AIM OF THE TASK - Look through the records, and whenever a line includes the word "Italian", copy it.

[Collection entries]

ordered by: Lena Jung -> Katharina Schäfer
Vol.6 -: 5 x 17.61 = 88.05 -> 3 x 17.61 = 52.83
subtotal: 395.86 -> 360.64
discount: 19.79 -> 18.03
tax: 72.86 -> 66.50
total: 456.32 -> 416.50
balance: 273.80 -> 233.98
==
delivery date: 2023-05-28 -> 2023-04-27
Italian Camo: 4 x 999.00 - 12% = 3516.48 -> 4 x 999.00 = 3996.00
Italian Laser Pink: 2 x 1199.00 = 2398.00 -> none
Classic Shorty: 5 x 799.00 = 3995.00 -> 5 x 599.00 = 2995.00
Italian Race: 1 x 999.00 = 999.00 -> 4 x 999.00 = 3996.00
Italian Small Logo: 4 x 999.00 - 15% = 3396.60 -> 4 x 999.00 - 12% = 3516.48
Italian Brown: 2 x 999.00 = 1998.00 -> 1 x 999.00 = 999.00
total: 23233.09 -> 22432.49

EXPECTED ANSWER -
Italian Camo: 4 x 999.00 - 12% = 3516.48 -> 4 x 999.00 = 3996.00
Italian Laser Pink: 2 x 1199.00 = 2398.00 -> none
Italian Race: 1 x 999.00 = 999.00 -> 4 x 999.00 = 3996.00
Italian Small Logo: 4 x 999.00 - 15% = 3396.60 -> 4 x 999.00 - 12% = 3516.48
Italian Brown: 2 x 999.00 = 1998.00 -> 1 x 999.00 = 999.00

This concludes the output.